From Records Manager to amateur archaeologist: all in a day’s work at Burgess Park!
July 13, 2010 About my museum job, Archaeology, Blogs, Burgess Park Community DigAs a very amateur archaeologist who volunteers on National Trust Working Archaeology Holidays, imagine how excited I was when I found out the Museum of London was having a community dig in my neighbourhood, only a 10 minute walk from my home! I hastened to ask if they wouldn’t mind having a volunteer from Museum staff join the dig. Jackie, Kate and Meriel were very sweet and agreed I could come along and get my hands dirty. “I’ll bring my own trowel and gloves” I promised, hoping to ingratiate myself.

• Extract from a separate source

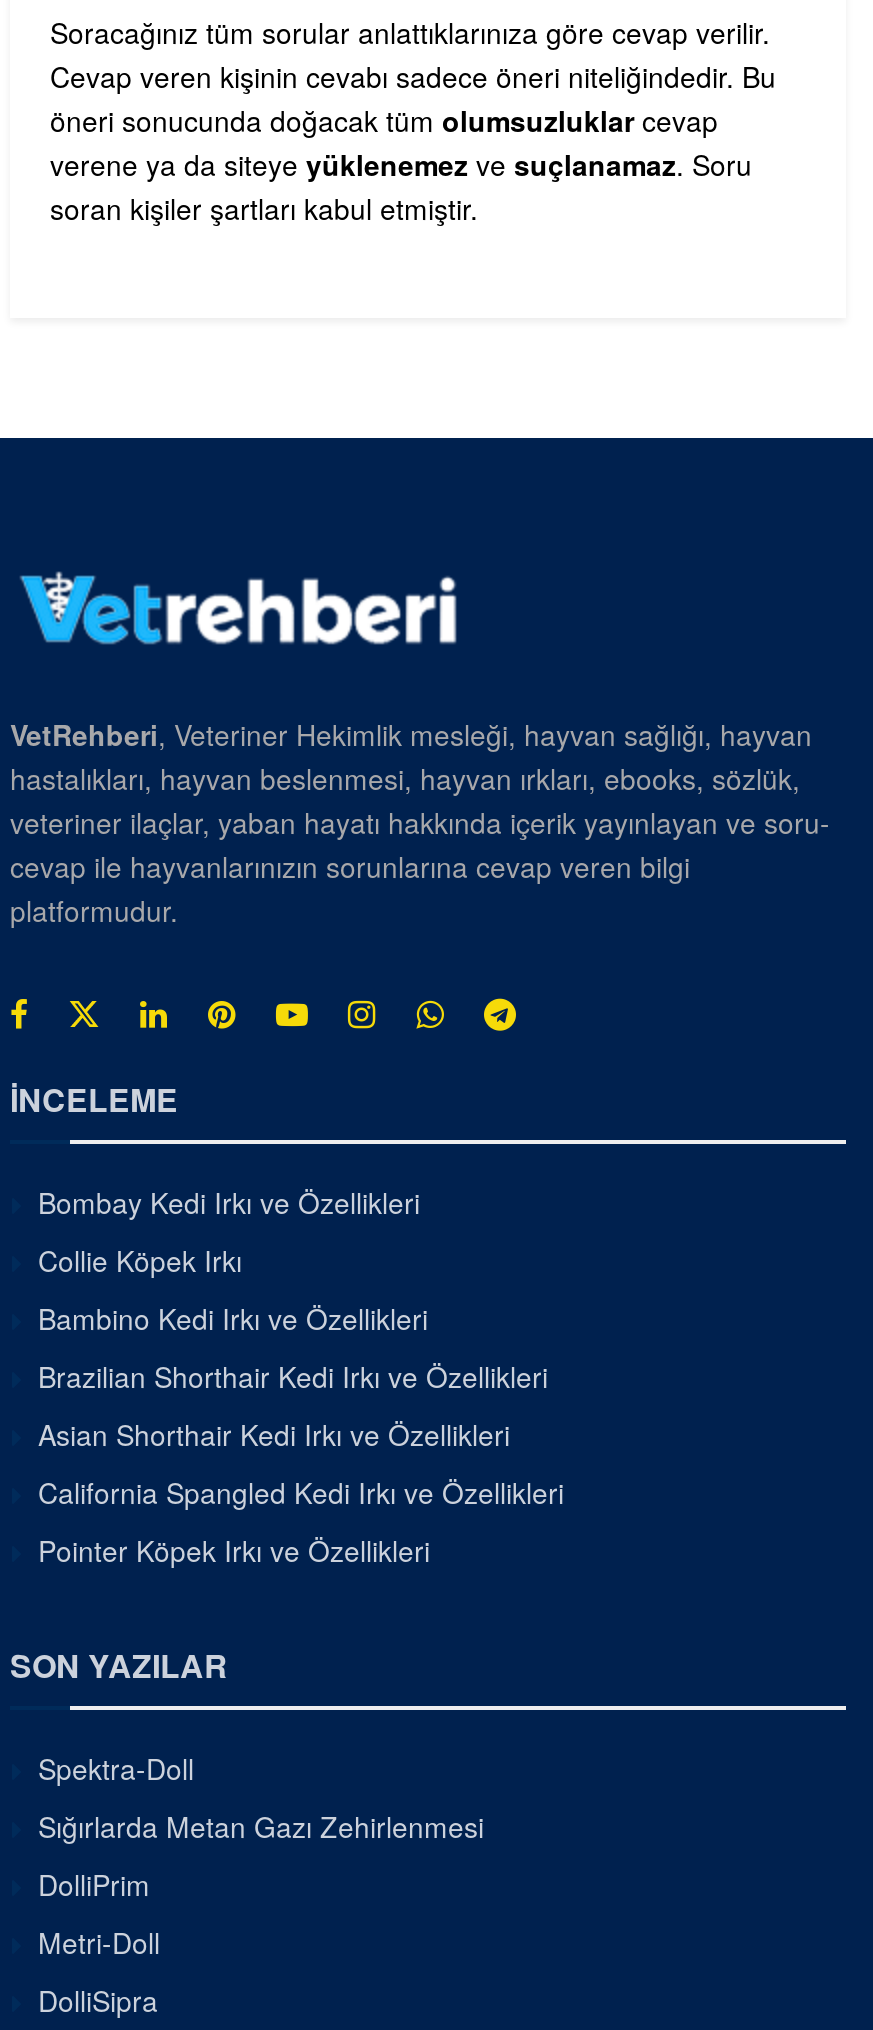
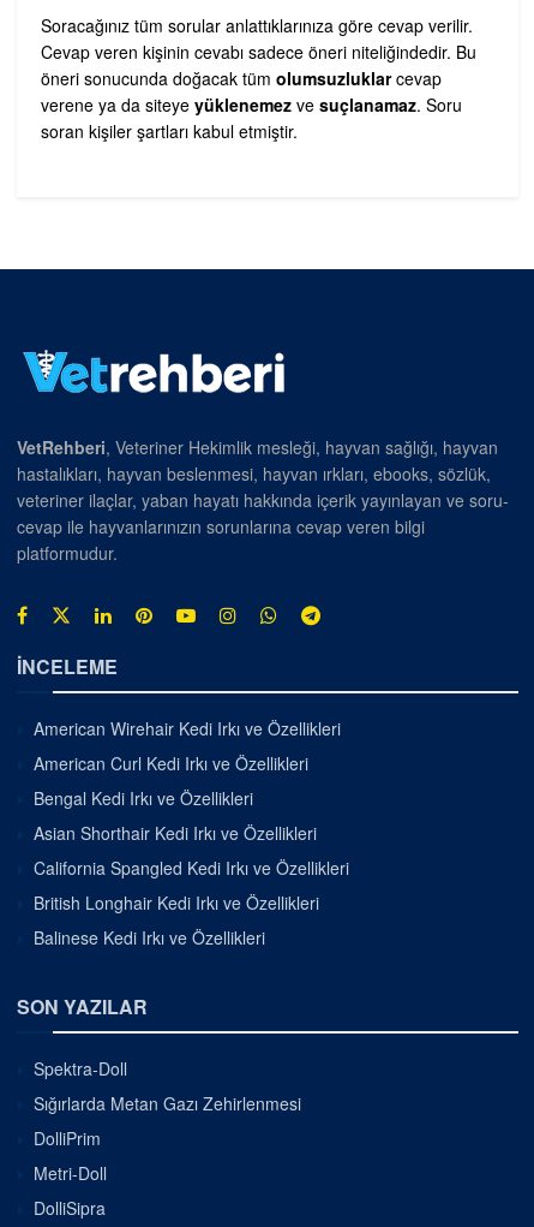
[38,1181,548,1395] Bombay Kedi Irkı ve Özellikleri | Collie Köpek Irkı | Bambino Kedi Irkı ve Özellikleri | Brazilian Shorthair Kedi Irkı ve Özellikleri -> [34,716,341,809] American Wirehair Kedi Irkı ve Özellikleri | American Curl Kedi Irkı ve Özellikleri | Bengal Kedi Irkı ve Özellikleri
moved [38,1413,564,1511] -> [34,820,349,879]: Asian Shorthair Kedi Irkı ve Özellikleri | California Spangled Kedi Irkı ve Özellikleri
[38,1529,430,1569] Pointer Köpek Irkı ve Özellikleri -> [34,890,319,949] British Longhair Kedi Irkı ve Özellikleri | Balinese Kedi Irkı ve Özellikleri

Sadly, I was only able to join the dig for 2 hours on Saturday morning, but it was a fun (if very hot and dusty) two hours. I arrived shortly after 9am, an hour before the Camden Young Archaeologists members; and Francis Grew and Kate put me right to work in a back corner of Trench 2. I am the person on the far left of one of the photos in the blog for Day 12 at Burgess Park below, which shows us all working in a neat little square.
There’s nothing quite as fun as revealing what once was a house, even if most of it is a post-bomb site pile of rubble (although I understand that the bomb didn’t actually hit the house outright) and I was very pleased to excavate a section of ceramic pipe, a Bakelite light switch with some wire still attached and a bit of glazed tile, along with a bit of what I thought might be fused glass from the heat of the explosion (but that is an un-educated guess!). I left the glass in situ with the pipe, although perhaps the enthusiastic young archaeologist after me may have added them to a finds tray later on!
It was really fun to be on the field side of things (in contrast to the field notes side of things that records managers/archivists like me are used to) for a change and big thanks are due to the archaeology team who agreed I could come along.